#### Records from a data collection
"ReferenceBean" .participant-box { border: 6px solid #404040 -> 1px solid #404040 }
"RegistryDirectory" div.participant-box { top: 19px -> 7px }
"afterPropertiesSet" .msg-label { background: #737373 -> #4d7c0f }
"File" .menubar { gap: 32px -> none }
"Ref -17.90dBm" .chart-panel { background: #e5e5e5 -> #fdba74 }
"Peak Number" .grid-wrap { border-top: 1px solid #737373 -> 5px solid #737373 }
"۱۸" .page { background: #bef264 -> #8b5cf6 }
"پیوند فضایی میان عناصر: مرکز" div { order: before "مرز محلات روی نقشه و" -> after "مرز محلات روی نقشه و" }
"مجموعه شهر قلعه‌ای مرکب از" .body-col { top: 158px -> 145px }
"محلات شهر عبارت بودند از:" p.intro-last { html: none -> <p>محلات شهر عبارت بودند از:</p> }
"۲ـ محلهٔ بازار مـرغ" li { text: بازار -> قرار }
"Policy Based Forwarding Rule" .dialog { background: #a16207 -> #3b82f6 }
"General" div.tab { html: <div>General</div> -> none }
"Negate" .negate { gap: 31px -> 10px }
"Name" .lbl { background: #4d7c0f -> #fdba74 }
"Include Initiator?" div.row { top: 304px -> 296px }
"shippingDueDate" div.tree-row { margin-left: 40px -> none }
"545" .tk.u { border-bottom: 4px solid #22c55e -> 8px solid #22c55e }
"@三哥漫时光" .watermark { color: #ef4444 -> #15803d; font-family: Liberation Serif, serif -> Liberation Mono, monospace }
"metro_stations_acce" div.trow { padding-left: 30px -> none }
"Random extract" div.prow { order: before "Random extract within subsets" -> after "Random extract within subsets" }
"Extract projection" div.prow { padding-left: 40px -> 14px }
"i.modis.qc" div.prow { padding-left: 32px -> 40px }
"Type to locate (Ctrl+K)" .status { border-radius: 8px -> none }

#### Problem to solve
Copy out each line of the data exactly.

#### Answer space
"ReferenceBean" .participant-box { border: 6px solid #404040 -> 1px solid #404040 }
"RegistryDirectory" div.participant-box { top: 19px -> 7px }
"afterPropertiesSet" .msg-label { background: #737373 -> #4d7c0f }
"File" .menubar { gap: 32px -> none }
"Ref -17.90dBm" .chart-panel { background: #e5e5e5 -> #fdba74 }
"Peak Number" .grid-wrap { border-top: 1px solid #737373 -> 5px solid #737373 }
"۱۸" .page { background: #bef264 -> #8b5cf6 }
"پیوند فضایی میان عناصر: مرکز" div { order: before "مرز محلات روی نقشه و" -> after "مرز محلات روی نقشه و" }
"مجموعه شهر قلعه‌ای مرکب از" .body-col { top: 158px -> 145px }
"محلات شهر عبارت بودند از:" p.intro-last { html: none -> <p>محلات شهر عبارت بودند از:</p> }
"۲ـ محلهٔ بازار مـرغ" li { text: بازار -> قرار }
"Policy Based Forwarding Rule" .dialog { background: #a16207 -> #3b82f6 }
"General" div.tab { html: <div>General</div> -> none }
"Negate" .negate { gap: 31px -> 10px }
"Name" .lbl { background: #4d7c0f -> #fdba74 }
"Include Initiator?" div.row { top: 304px -> 296px }
"shippingDueDate" div.tree-row { margin-left: 40px -> none }
"545" .tk.u { border-bottom: 4px solid #22c55e -> 8px solid #22c55e }
"@三哥漫时光" .watermark { color: #ef4444 -> #15803d; font-family: Liberation Serif, serif -> Liberation Mono, monospace }
"metro_stations_acce" div.trow { padding-left: 30px -> none }
"Random extract" div.prow { order: before "Random extract within subsets" -> after "Random extract within subsets" }
"Extract projection" div.prow { padding-left: 40px -> 14px }
"i.modis.qc" div.prow { padding-left: 32px -> 40px }
"Type to locate (Ctrl+K)" .status { border-radius: 8px -> none }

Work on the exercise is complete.